L'assessore a sua insaputa... - Live Sicilia

L’assessore a sua insaputa…

L'assessore Venturi attacca frontalmente Raffaele Lombardo. Sorge spontanea la domanda: prima era prigioniero e non si è accorto di nulla?

PALERMO- Una buona notizia per amici e parenti. L’assessore (ex) Marco Venturi è riuscito a liberarsi dal regime di feroce detenzione in cui era costretto, in una prigione del popolo autonomista di stretto rito lombardiano. Sono stati anni di inenarrabile patimento. Il povero Venturi è stato costretto a dare ripetizioni di mitologia ittica al candidato Toti Lombardo, da qui la felicissima metafora del pescespada. Come punizione ulteriore gli sono state inflitte quotidianamente le allegre barzellette di Giosuè Marino. Mentre, per ogni esigenza sanitaria, il malcapitato è stato assistito in uno degli ospedali pubblici riformati da Massimo Russo. Stranamente, nonostante l’ottimo livello di cure, ai più è apparso pallido, emaciato e malmesso. Al suo posto, il diabolico Raffaele di Grammichele ha usato, ovviamente, un sosia.

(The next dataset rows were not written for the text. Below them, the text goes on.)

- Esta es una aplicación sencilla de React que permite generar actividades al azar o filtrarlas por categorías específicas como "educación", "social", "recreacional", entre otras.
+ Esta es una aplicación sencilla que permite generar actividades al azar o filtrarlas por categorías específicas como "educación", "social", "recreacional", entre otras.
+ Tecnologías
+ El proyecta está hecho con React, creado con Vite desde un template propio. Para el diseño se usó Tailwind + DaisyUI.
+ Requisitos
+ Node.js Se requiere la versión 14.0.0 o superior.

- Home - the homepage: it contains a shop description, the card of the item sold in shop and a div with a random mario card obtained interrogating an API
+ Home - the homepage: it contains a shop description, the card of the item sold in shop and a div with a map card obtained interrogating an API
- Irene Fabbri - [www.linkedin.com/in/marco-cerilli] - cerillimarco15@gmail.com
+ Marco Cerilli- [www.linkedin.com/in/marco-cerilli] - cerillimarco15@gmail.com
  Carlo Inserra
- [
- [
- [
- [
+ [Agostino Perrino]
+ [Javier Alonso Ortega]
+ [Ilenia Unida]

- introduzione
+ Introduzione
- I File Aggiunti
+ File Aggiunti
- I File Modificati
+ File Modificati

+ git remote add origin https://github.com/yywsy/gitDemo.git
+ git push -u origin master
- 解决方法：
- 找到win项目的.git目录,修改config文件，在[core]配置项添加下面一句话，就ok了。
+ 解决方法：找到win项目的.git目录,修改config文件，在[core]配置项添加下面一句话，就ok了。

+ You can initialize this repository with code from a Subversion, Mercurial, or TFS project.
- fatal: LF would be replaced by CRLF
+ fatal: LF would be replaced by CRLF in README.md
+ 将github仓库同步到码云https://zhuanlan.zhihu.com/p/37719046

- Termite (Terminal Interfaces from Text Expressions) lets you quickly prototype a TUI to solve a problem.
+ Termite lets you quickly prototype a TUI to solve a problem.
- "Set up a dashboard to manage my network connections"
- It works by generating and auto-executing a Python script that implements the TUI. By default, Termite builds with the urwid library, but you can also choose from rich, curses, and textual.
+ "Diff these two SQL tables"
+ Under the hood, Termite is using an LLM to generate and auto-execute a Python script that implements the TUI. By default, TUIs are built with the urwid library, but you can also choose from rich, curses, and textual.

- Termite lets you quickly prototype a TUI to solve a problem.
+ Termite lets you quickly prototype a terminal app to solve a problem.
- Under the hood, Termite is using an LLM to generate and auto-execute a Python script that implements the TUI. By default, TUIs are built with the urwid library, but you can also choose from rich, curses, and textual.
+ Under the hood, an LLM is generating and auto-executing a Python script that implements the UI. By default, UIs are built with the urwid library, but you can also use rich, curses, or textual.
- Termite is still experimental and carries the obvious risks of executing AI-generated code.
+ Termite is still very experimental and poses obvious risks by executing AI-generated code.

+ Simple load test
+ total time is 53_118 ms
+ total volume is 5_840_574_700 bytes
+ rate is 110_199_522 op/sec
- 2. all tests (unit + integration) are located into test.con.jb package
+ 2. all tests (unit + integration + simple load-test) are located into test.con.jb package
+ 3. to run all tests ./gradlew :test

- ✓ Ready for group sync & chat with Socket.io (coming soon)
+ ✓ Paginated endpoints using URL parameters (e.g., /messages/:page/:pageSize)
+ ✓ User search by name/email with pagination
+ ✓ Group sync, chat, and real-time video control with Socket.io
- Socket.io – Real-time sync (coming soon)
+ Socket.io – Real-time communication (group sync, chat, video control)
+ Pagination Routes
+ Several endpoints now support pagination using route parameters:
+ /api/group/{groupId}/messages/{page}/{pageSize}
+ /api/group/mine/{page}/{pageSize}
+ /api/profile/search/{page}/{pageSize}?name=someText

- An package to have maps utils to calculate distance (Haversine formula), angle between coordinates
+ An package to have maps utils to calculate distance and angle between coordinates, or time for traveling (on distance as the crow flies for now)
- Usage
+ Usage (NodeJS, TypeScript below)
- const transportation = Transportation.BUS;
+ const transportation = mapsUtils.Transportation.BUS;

Una volta evaso, Marco Venturi si è precipitato sul primo microfono disponibile e ha reso pan per focaccia al suo carnefice. L’epiteto più gentile nei confronti del governatore è stato, stringi stringi, “favoreggiatore della mafia”. Si può capire, passi per Toti e Massimo Russo, ma le battute di Marino, neanche a Guantanamo…

Questa è l’interpretazione più accettabile della storia sotto gli occhi di tutti. Perché poi ci sarebbe un’altra ricostruzione. Dovremmo scrivere di un assessore che è stato pappa e ciccia con un sistema di governo sciagurato. Ha minacciato le dimissioni più volte – già nel 2010, carta canta -, senza avere mai il coraggio di darle. Dovremmo raccontare la vicenda di un uomo che godeva della stima di molti, stretto in una vischiosa rete di intrallazzi e clientele altrui, a sua insaputa. Mai davvero capace di recidere il nodo intricato di una colpevole coabitazione con un gesto di resipiscenza. Che arriva adesso, per mezzo di un tardivo e acido commiato.

Troppo facile abbandonare la corte di un sovrano cattivo nel giorno della Bastiglia. Dunque, tutto sommato, preferiamo aggrapparci alla favola della prigionia e del sosia. In Sicilia, la dignità è un’opera di fantasia.